Le Monde, 20/08/2004
Moscou de notre correspondante
Quinze années de détention dans
un "camp à régime sévère"
: la condamnation pour "espionnage" du scientifique
russe Igor Soutiaguine suscite l'indignation des défenseurs
des droits de l'homme. Il s'agit de la plus lourde peine prononcée
pour un tel motif en Russie depuis la fin du régime soviétique.
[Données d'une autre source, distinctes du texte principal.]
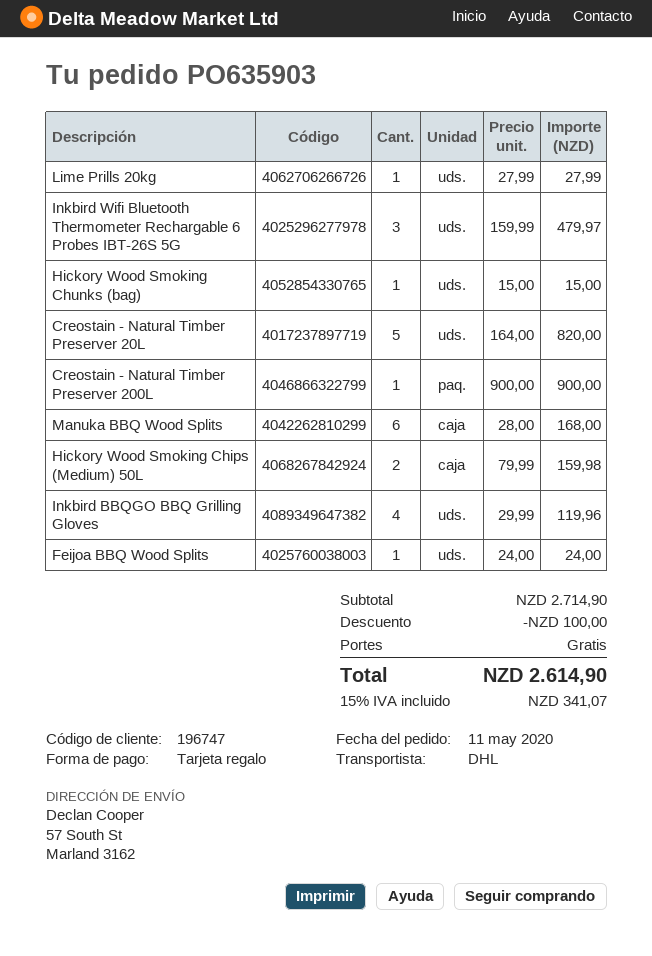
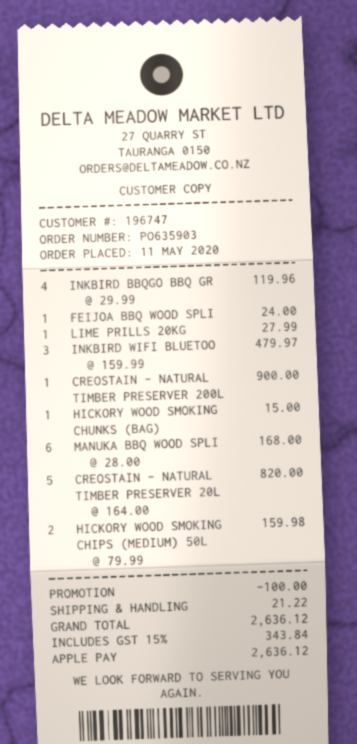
payment method: gift card -> Apple Pay
shipping: 0.00 -> 21.22
tax: 15% = 341.07 -> 15% = 343.84
total: 2614.90 -> 2636.12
"C'est la fin des espoirs démocratiques, la fin de
l'espoir de voir un Etat de droit apparaître", déclare
l'écologiste Grigori
Pasko. Des représentants de Human Rights Watch et de
Memorial, l'association fondée par Andreï Sakharov,
dénoncent "un procès fabriqué, dans
le plus pur style du KGB".
Ces réactions sont intervenues après la confirmation,
mardi 17 août, par la Cour suprême de Russie, de la
peine prononcée à l'encontre d'Igor Soutiaguine,
en avril, par un tribunal de jurés à Moscou. Les
avocats d'Igor Soutiaguine, un spécialiste du nucléaire
âgé de 40 ans, qui travaillait pour l'Institut des
Etats-Unis et du Canada, placent désormais tous leurs espoirs
dans la Cour européenne des droits de l'homme pour obtenir
la révision du jugement. Arrêté en 1999, Igor
Soutiaguine a été classé "prisonnier
politique" par Amnesty International. De l'étranger,
des pétitions ont été adressées à
Vladimir Poutine, où figurent les noms de plusieurs Prix
Nobel américains de physique. Mais dans son pays, Igor
Soutiaguine est bien seul. Les médias russes, à
l'exception de quelques journaux d'opposition, ont évité
de s'attarder sur son cas.
VAGUE DE PROCÈS
Le cas Soutiaguine est pourtant symptomatique du virage pris par
une société russe où l'"espionnite",
la xénophobie et la puissance des services secrets tiennent
une place de choix dans le nouveau "patriotisme" insufflé
par le régime de Vladimir Poutine. Il s'inscrit dans une
vague de procès pour espionnage conduits ces dernières
années par le FSB, l'héritier du KGB, qui ont visé
des scientifiques (Valentin Danilov), des diplomates (Valentin
Moïseev), des journalistes et des militants écologistes
(Alexandre Nikitine, Grigori Pasko).
Du fond de sa cellule, Igor Soutiaguine continue de protester
de son innocence. Le FSB l'accuse d'avoir transmis à une
société britannique "agissant comme couverture
pour la CIA" des "secrets d'Etat" relatifs aux
systèmes d'armements nucléaires russes. Lui répète,
depuis cinq ans, n'avoir jamais utilisé que des informations
déjà publiques, disponibles sur Internet ou dans
des publications.
Un tribunal de 14 jurés l'a pourtant condamné le
5 avril. L'introduction de cours de jurés en Russie - une
réforme de Vladimir Poutine - avait été présentée
comme le début d'un alignement de la justice russe sur
les normes démocratiques occidentales. Mais, "un premier
groupe de jurés, dont les "organes" n'étaient
pas satisfaits, a été entièrement remplacé",
affirme une journaliste du quotidien Rousski Kourrier, qui a suivi
l'affaire.
"Cette décision de la Cour suprême est la confirmation
de la politique de revanche menée par le FSB en Russie",
commente Grigori Pasko qui, après un long séjour
en prison pour "espionnage au profit du Japon", tente
de renouer les fils de sa vie. "Les cours de jurés,
les institutions de l'Etat, tout ce que nous avons pu considérer
à un moment donné comme des "conquêtes"
démocratiques est en réalité perverti et
rongé de l'intérieur", constate-t-il.
"Vladimir Poutine, poursuit cet ancien prisonnier d'opinion,
ne sera jamais sensible qu'à une seule chose : les pressions
des leaders de l'Ouest. Mais on ne les voit pas."